**ABOUT THIS TASK:** The records are to be copied word for word, and the pictures dropped.

[Records from a data source]
━━━━━━━━━━━━━━━━

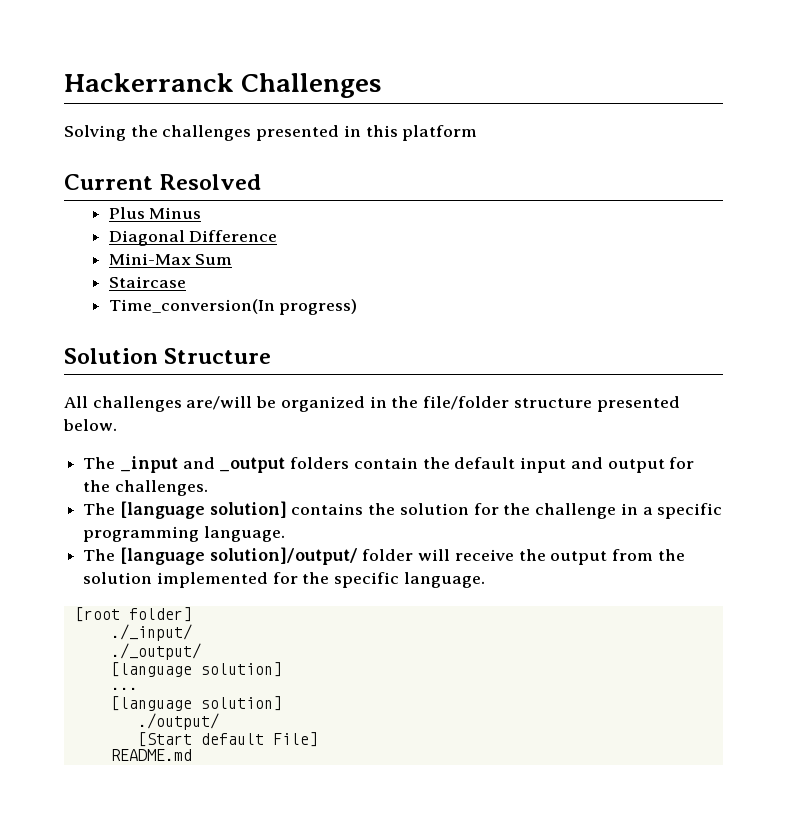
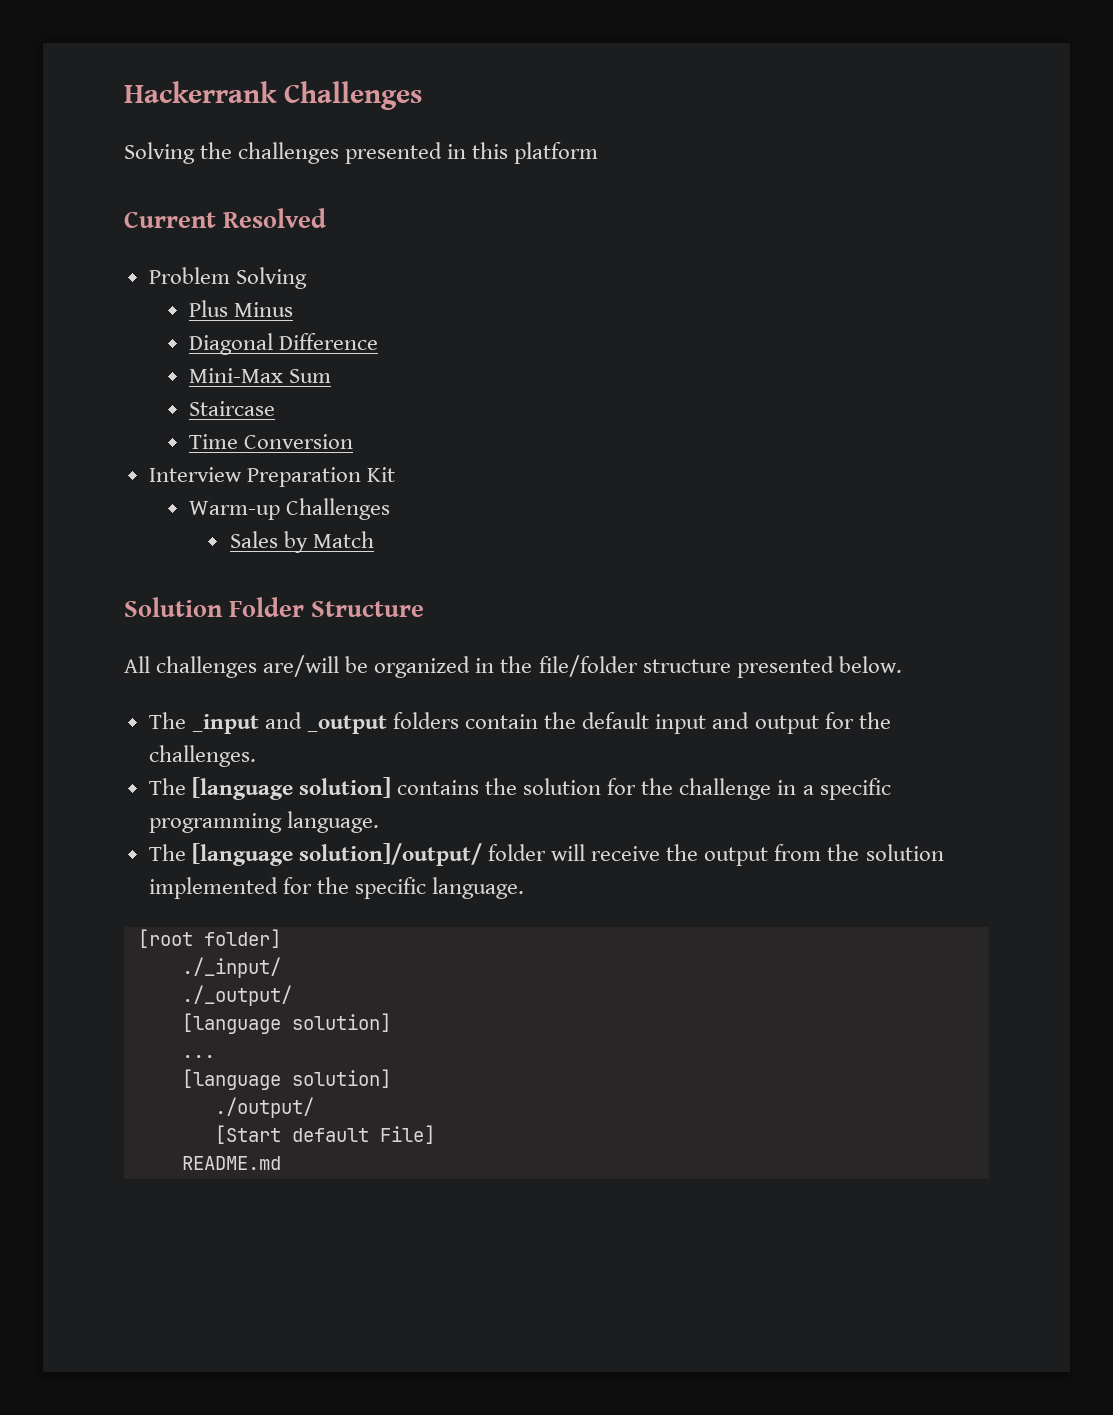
- Hackerranck Challenges
+ Hackerrank Challenges
+ Problem Solving
- Time_conversion(In progress)
+ Time Conversion
+ Interview Preparation Kit
+ Warm-up Challenges
+ Sales by Match
- Solution Structure
+ Solution Folder Structure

━━━━━━━━━━━━━━━━

**RESPONSE TO THIS EXERCISE:**
- Hackerranck Challenges
+ Hackerrank Challenges
+ Problem Solving
- Time_conversion(In progress)
+ Time Conversion
+ Interview Preparation Kit
+ Warm-up Challenges
+ Sales by Match
- Solution Structure
+ Solution Folder Structure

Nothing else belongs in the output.